By: Aaron Calvin
With the presidential debate at Hofstra only a week from their performance, it was very apt that HaHa Hofstra held “Politically INcorrect,” a night of politically themed performances. Though they were confined to one theme, a majority of the comedians inspired a lot of laughter from the audience.
A montage of awkward Mitt Romney pictures kicked off the show. This was followed by a cringe-inspiring video done by the MC of evening. Luckily, she was quickly followed by the first comedian of the evening, John Thomas.
Full disclosure: Thomas writes for us fairly regularly here at the A&E. But his stand-up was consistently funny, and I’ll bet my journalistic integrity on that. He began by calling up an assistant to stand at a computer throughout the set to be consistently checking whether Romney had said the n-word yet. Thomas made fun of each candidate, every joke delivered in a casual monotone that made for an effective delivery.
Next came Dan Johnson with a surprise guest: the chair from Clint Eastwood’s speech at the Republican National Convention. Johnson’s delivery was a little stumbling at first, but as soon as a disembodied voice belonging to the chair appeared, the act became much more relaxed and skit hit its mark.
Peter Waters’ stand-up followed. Waters made an excellent bit through the double-sided means of his awkward stage presence juxtaposed with his overblown idea of what each party stand of on different issues. The laughter he brought forth proves that simplicity in good form can go a long way.
Max Lehman was, unfortunately, the low point of the show. Assuming the role of a professor, he gave a faux lecture, Power Point and all, on the possible future that would’ve occurred had Rick Santorum stayed in the election and followed through on his promise to ban pornography. The trouble lay in the execution; the skit was stumbled through and just went on too long.
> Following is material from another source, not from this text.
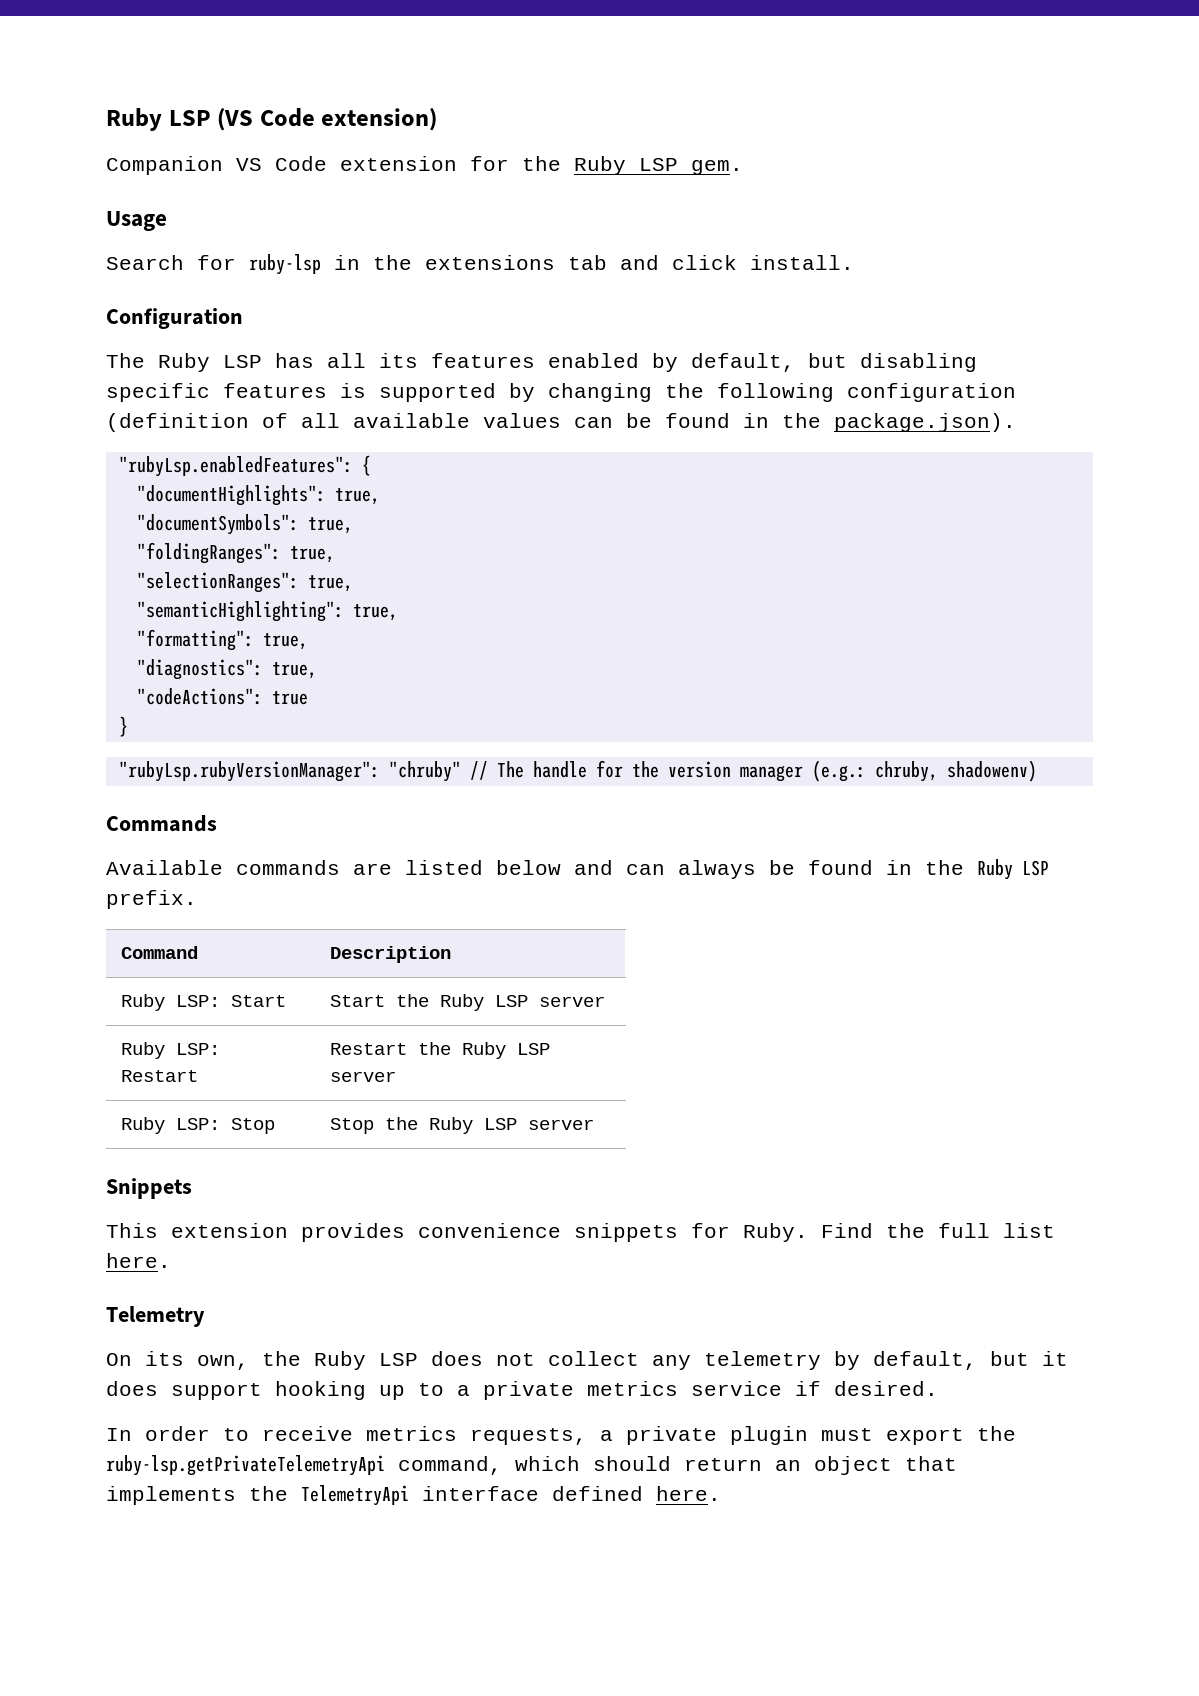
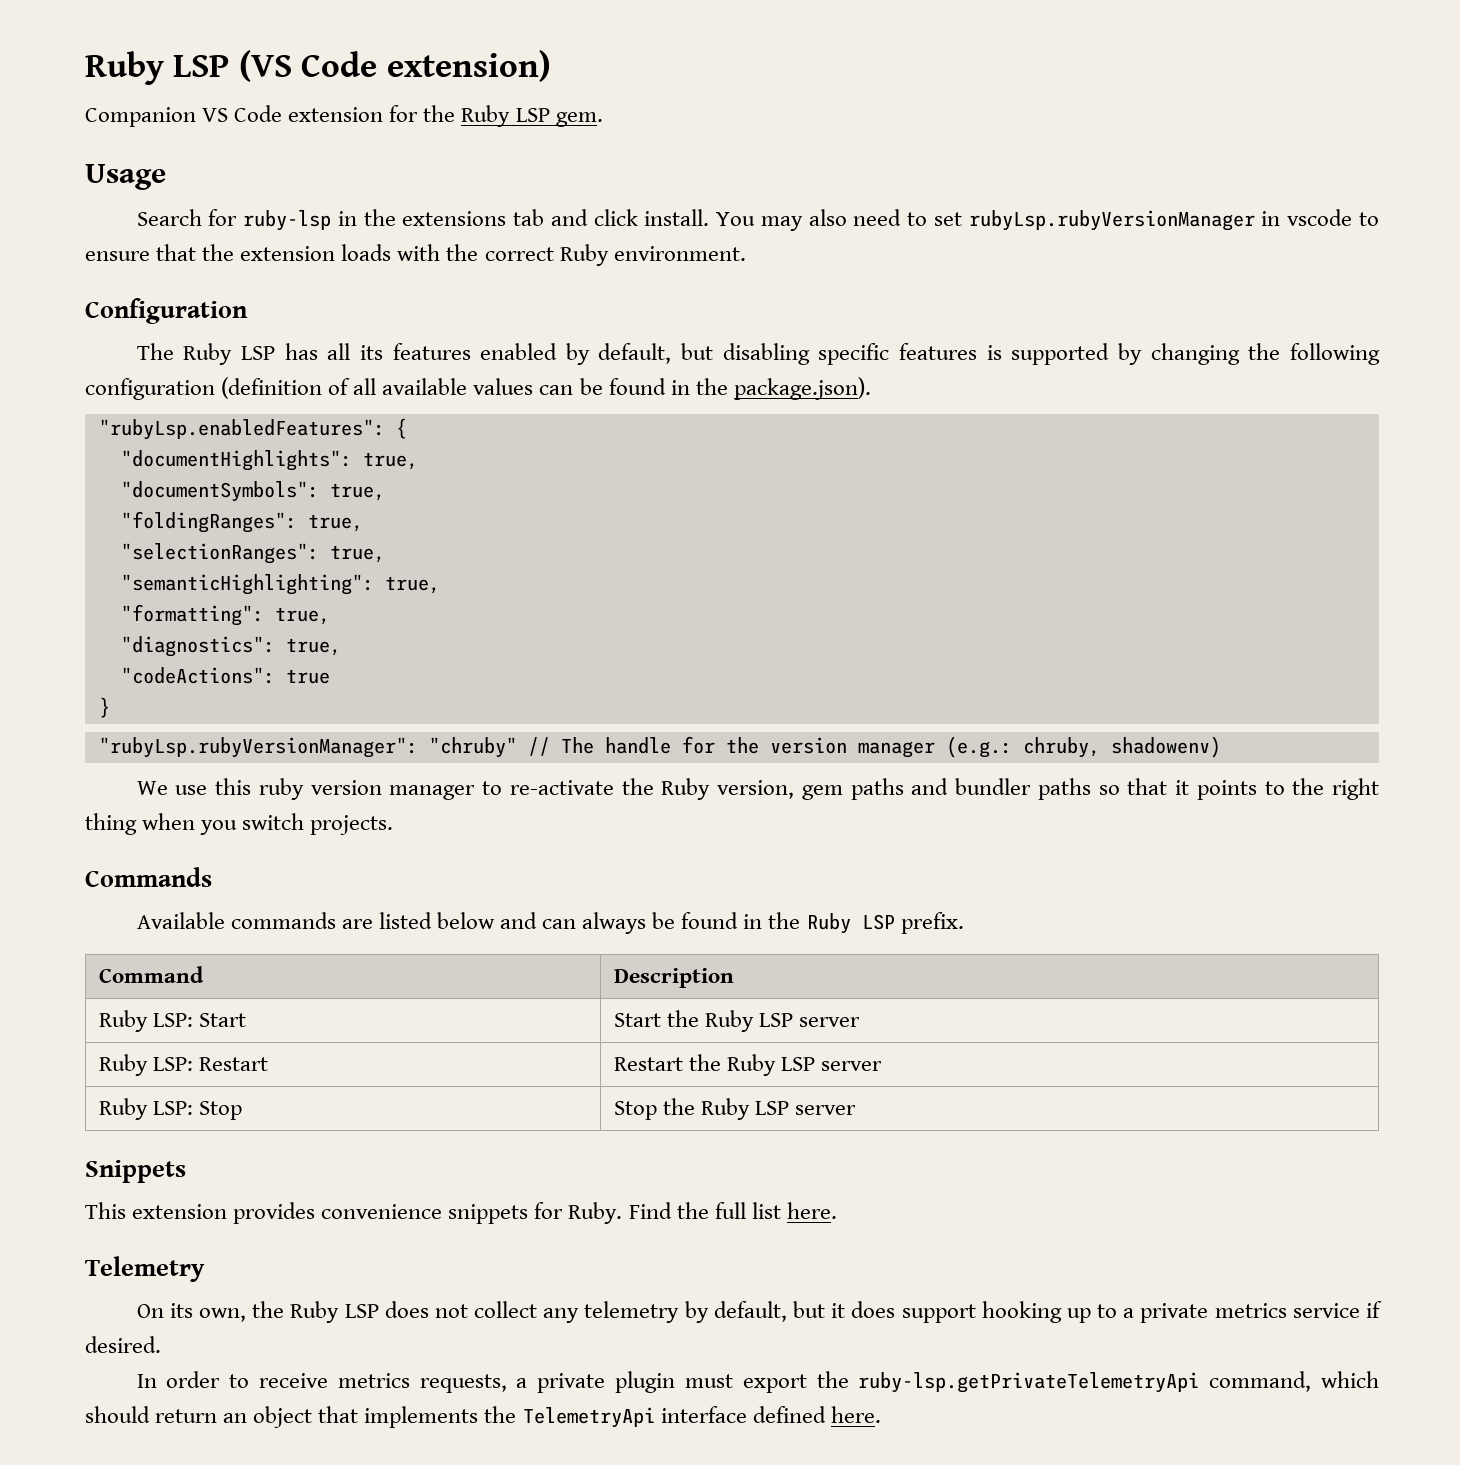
+ You may also need to set rubyLsp.rubyVersionManager in vscode to ensure that the extension loads with the correct Ruby environment.
+ We use this ruby version manager to re-activate the Ruby version, gem paths and bundler paths so that it points to the right thing when you switch projects.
Fortunately, the show ended on a laugh when Riley Metcalfe took the stage. Unlike the Thomas or Waters, Metcalfe’s stand up was fairly straightforward. His jokes were riffs on conservative figures and issues from the point of view of a flummoxed liberal. He moved from topics like what it would be like to go to high school with Obama and Romney to exploiting the ridiculous scenarios that arise when people fight about politics on social media.
Though it had its low points, HaHa Hofstra’s “Politically INcorrect” left me laughing. If this kind of quality performance comes with every HaHa Hofstra event, I look forward to attending them in the future.